The zinc-air hybrid flow battery, developed by the Canadian company Zinc8, is a new type of battery coming onto the market that can store several days worth of energy, is up to five times cheaper than lithium-ion, doesn’t degrade, and can’t possibly explode. Zinc8 is confident its technology could rattle the entire energy-storage market – replacing the need for transmission grid upgrades and making solar, and wind farms baseload.

Chief executive Ron MacDonald told Recharge:

Our market is eight hours [of storage] and above. And the reason is that as you increase your storage capacity — the overall cost of the system continues to go down very significantly.

Zinc-air is cheaper than lithium-ion because the system’s storage capacity can be made more prominent by increasing the size of the storage tank. With lithium-ion, you can’t do that. In other words, if you want 8 hours’ worth of energy, you’ll need two lithium-ion batteries but only one Zinc-air battery.

And since the potassium electrolyte is exceptionally stable, doesn’t get hot, and can’t ignite, some of the additional safety requirements of lithium-ion plants are unnecessary for zinc-air facilities, further reducing system costs.

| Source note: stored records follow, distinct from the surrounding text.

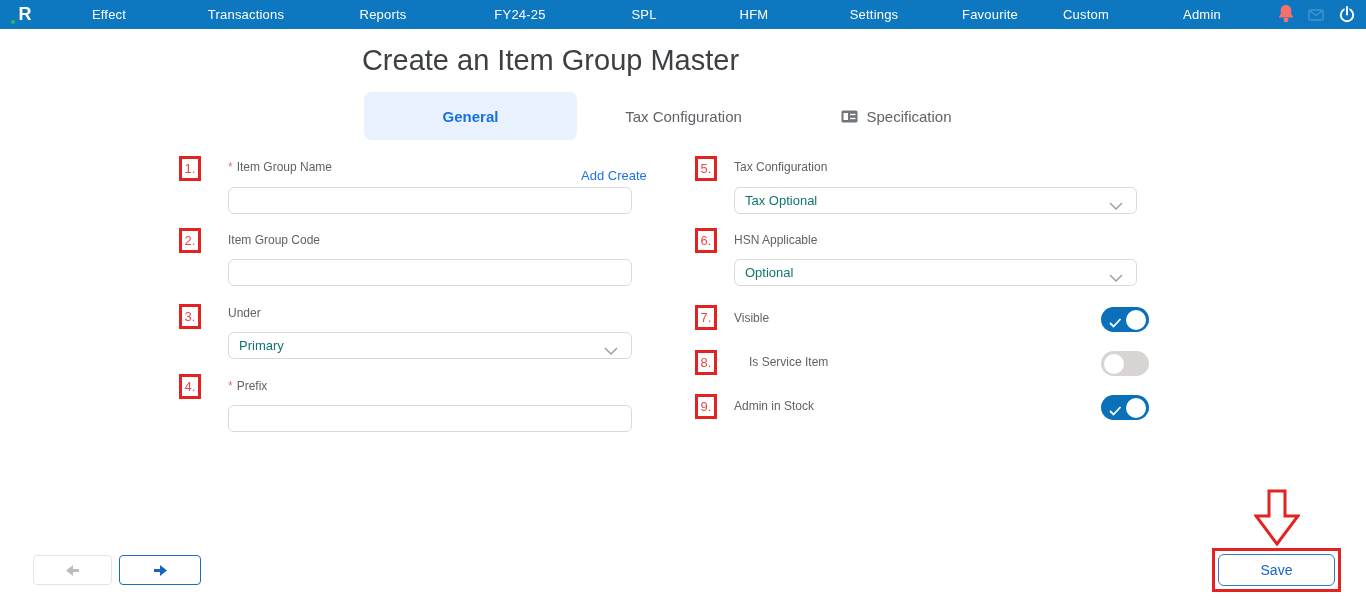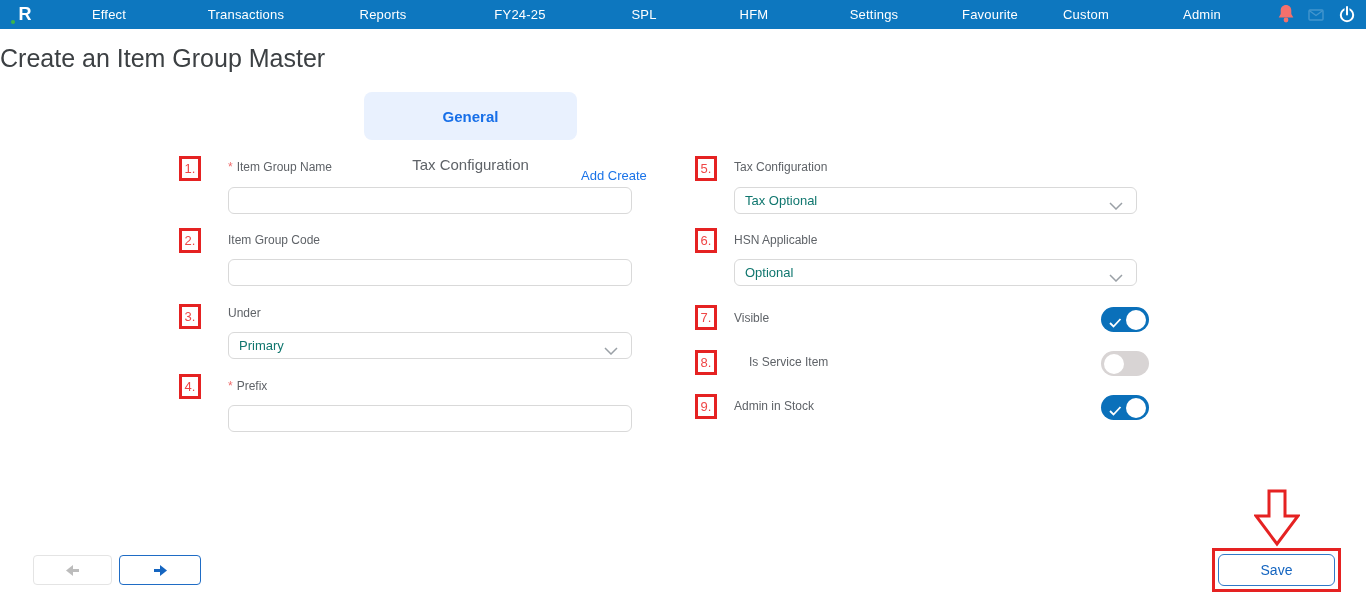"Create an Item Group Master" .page-title { font-size: 25px -> 29px; text-align: none -> center }
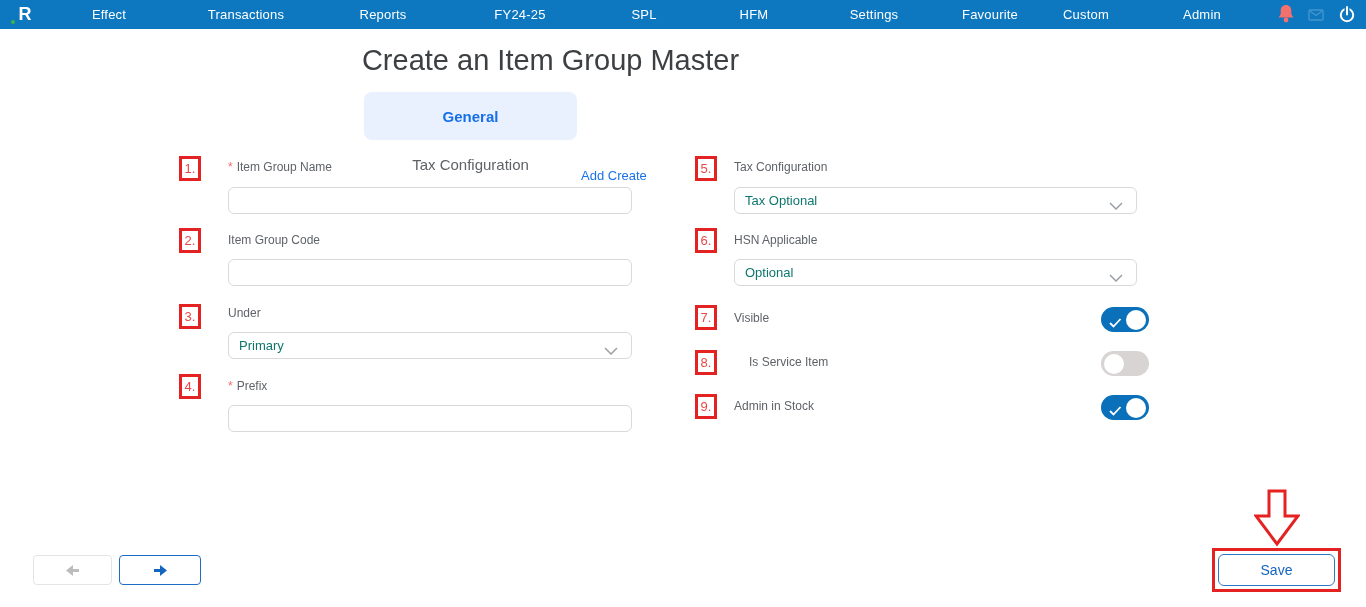"General" .tabbar { flex-direction: column -> none }
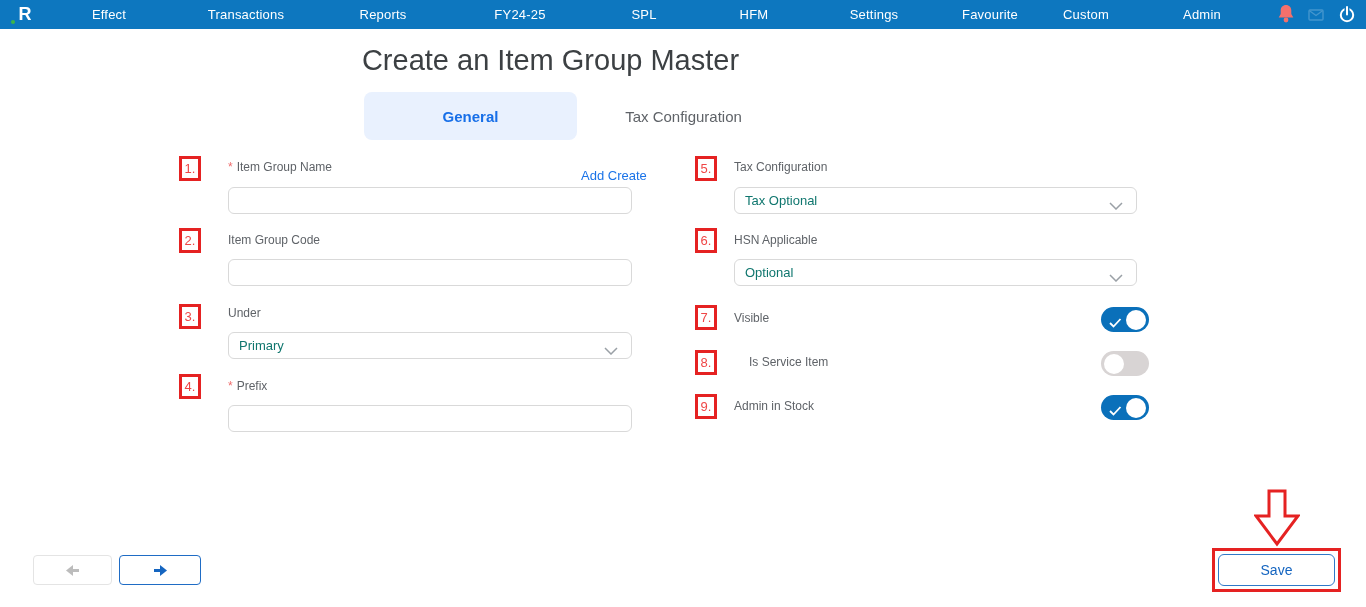"Specification" div.tab { html: none -> <div> <span> <svg> <rect></rect> <rect></rect> <line></line> <line></line> </svg> </span> <span>Specification</span> </div> }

How The Zinc-Air Hybrid Flow Battery Works

  • It uses electricity from the grid to split the chemical zincate (ZnOH4) into zinc, oxygen, and water.
  • The charged zinc particles generated can store electricity for weeks.
  • When electricity is needed, the zinc is combined with oxygen and water (producing zincate) to release the stored energy.

The battery is made up of three parts:

  1. The “zinc regenerator” where the splitting occurs and the charged zinc particles are generated.
  2. The storage tank where the charged zinc is held in a potassium hydroxide (KOH) electrolyte.
  3. The power stack (a kind of fuel cell) where the zinc is turned back into zincate, and the charge gets sent back to the grid.
Zinc-Air Battery Makes Long-Term Energy Storage Much Cheaper
Credit: Zinc8

More Of A Baldies

Zinc8’s batteries are being compared to lithium-ion batteries, but the company’s market competition isn’t precisely electrochemical batteries. Its zinc-batteries would be more suitably placed in the intermittent energy storage (Baldies) technologies category.

Baldies include build-anywhere long-duration systems like liquid-air and hot-rock thermal storage – both of which can also store days’ worth of energy. An excellent example of the latter is Siemens Gamesa’s hot-rock thermal system at the commercial-scale pilot project in Hamburg.

Real-World Applications

Zinc8 won the New York Power Authority’s (NYPA) Innovation Challenge and is now collaborating on building a 100kW/1MWh (i.e., ten-hour) pilot project for a commercial NYPA customer in New York by 2022. NYPA is the largest state utility in the US. This project will showcase its battery’s long-lasting ability and serve as validation for future projects with the company.

A couple of other commercial pilot projects Zinc8 is working on include a 100kW/1.5MWh (15-hour) zinc-air system in Brooklyn for clean-energy developer Digital Energy and a 40kW installment in Surrey, British Columbia, Canada.